- Your task:
In the listing below, how many lines contain the word "none"? Please respond with the number only.

[[ Data extract, beginning ]]

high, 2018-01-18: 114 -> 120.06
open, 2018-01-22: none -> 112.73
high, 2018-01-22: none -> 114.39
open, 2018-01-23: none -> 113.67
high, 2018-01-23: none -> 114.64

[[ Data extract, end ]]
[[ Data extract, beginning ]]

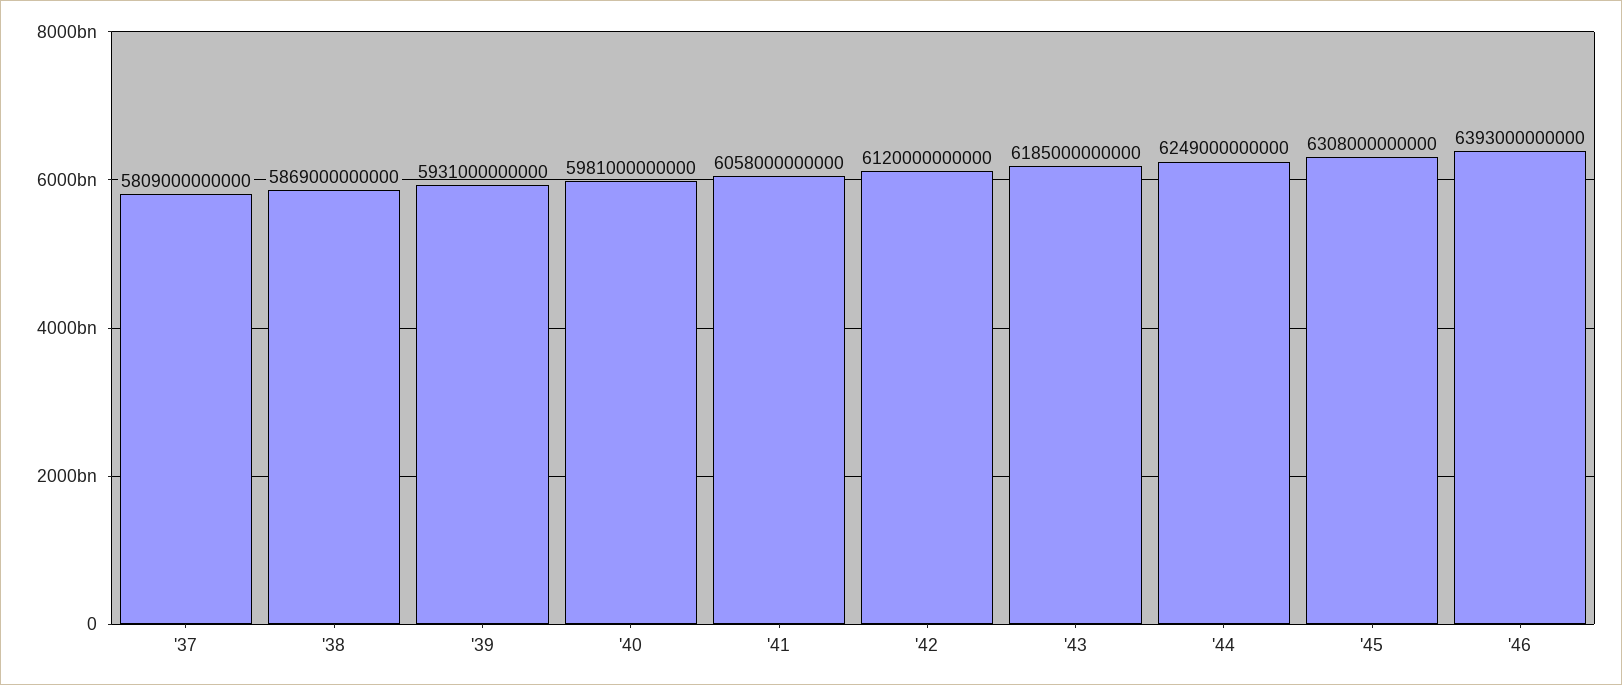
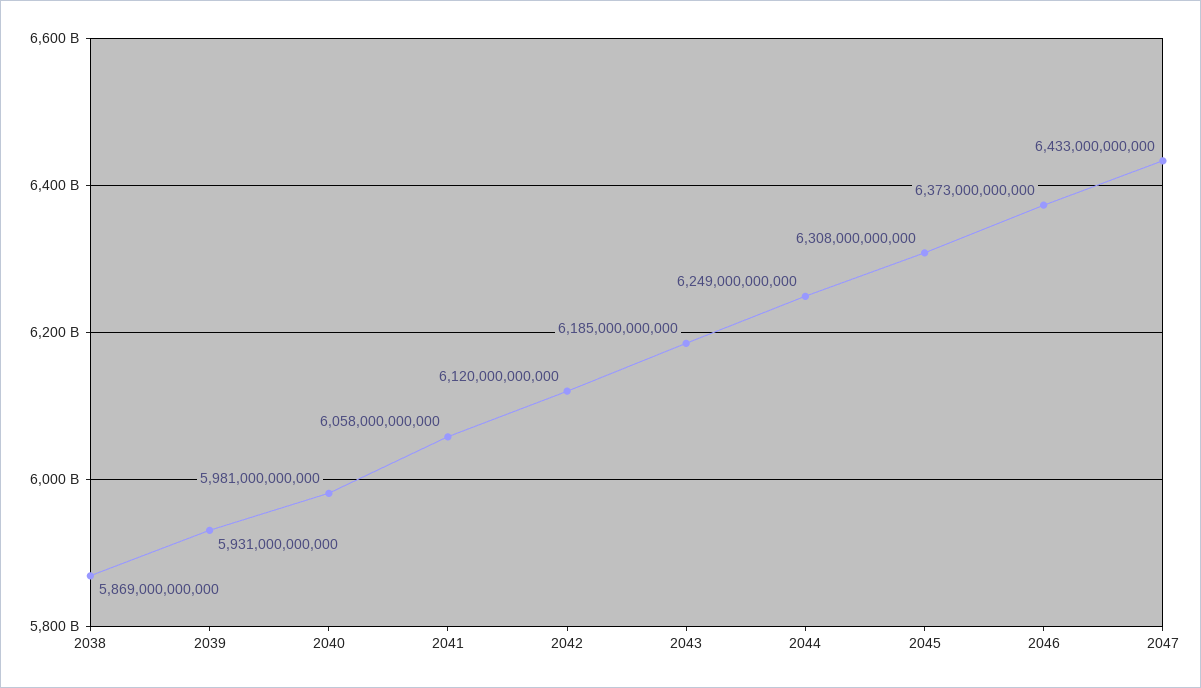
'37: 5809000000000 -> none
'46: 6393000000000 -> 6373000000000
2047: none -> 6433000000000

[[ Data extract, end ]]

- Answer area:
6